WHAT TO PRODUCE:
Return all of the data exactly, omitting any images.

-.-.-

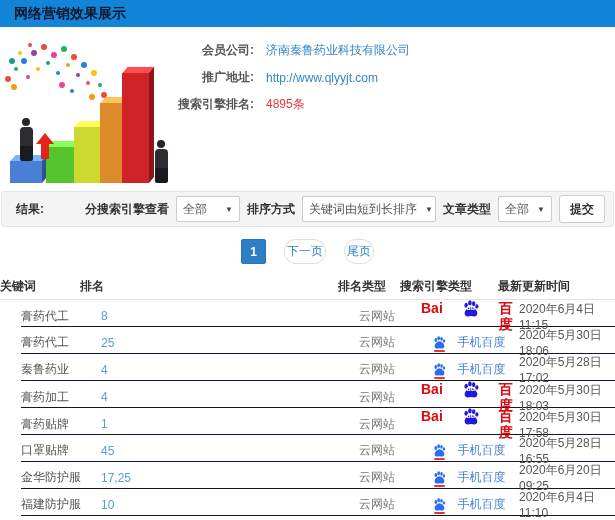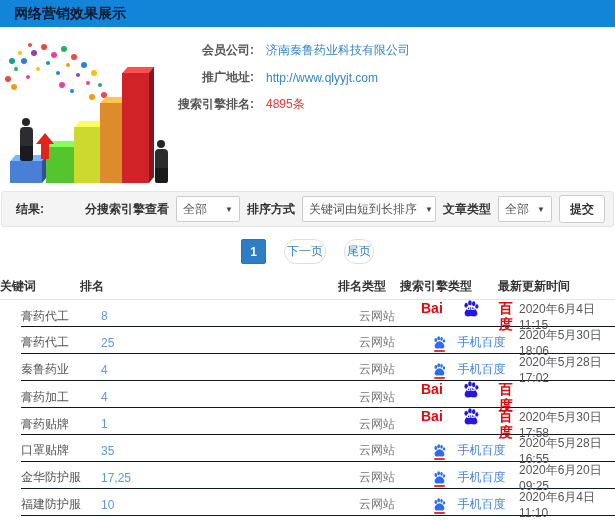--- a/index.html
+++ b/index.html
@@ -264,6 +264,7 @@
     <b class="bd-cn">百度</b>
   </span>
 </span>
+    <span class="c-time">2020年5月30日 18:03</span>
   </div>
 
   <div class="trow">

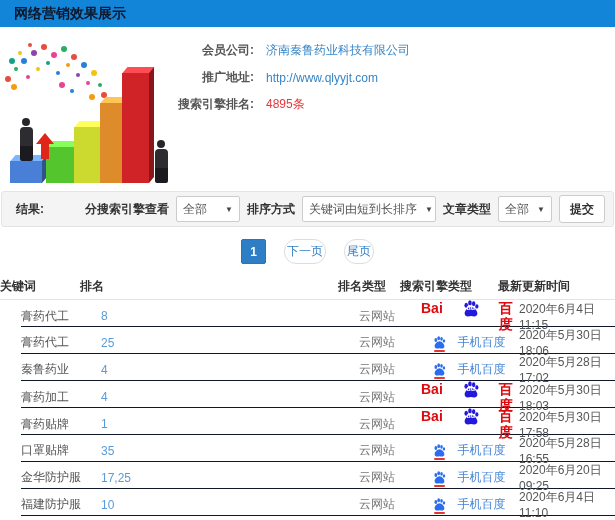--- a/index.html
+++ b/index.html
@@ -292,7 +292,7 @@
 
   <div class="trow">
     <span class="c-keyword">口罩贴牌</span>
-    <span class="c-rank">35</span>
+    <span class="c-rank">45</span>
     <span class="c-type">云网站</span>
     <span class="c-engine">
   <span class="mb-logo">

-.-.-

FINAL ANSWER:
--- a/index.html
+++ b/index.html
@@ -264,6 +264,7 @@
     <b class="bd-cn">百度</b>
   </span>
 </span>
+    <span class="c-time">2020年5月30日 18:03</span>
   </div>
 
   <div class="trow">

--- a/index.html
+++ b/index.html
@@ -292,7 +292,7 @@
 
   <div class="trow">
     <span class="c-keyword">口罩贴牌</span>
-    <span class="c-rank">35</span>
+    <span class="c-rank">45</span>
     <span class="c-type">云网站</span>
     <span class="c-engine">
   <span class="mb-logo">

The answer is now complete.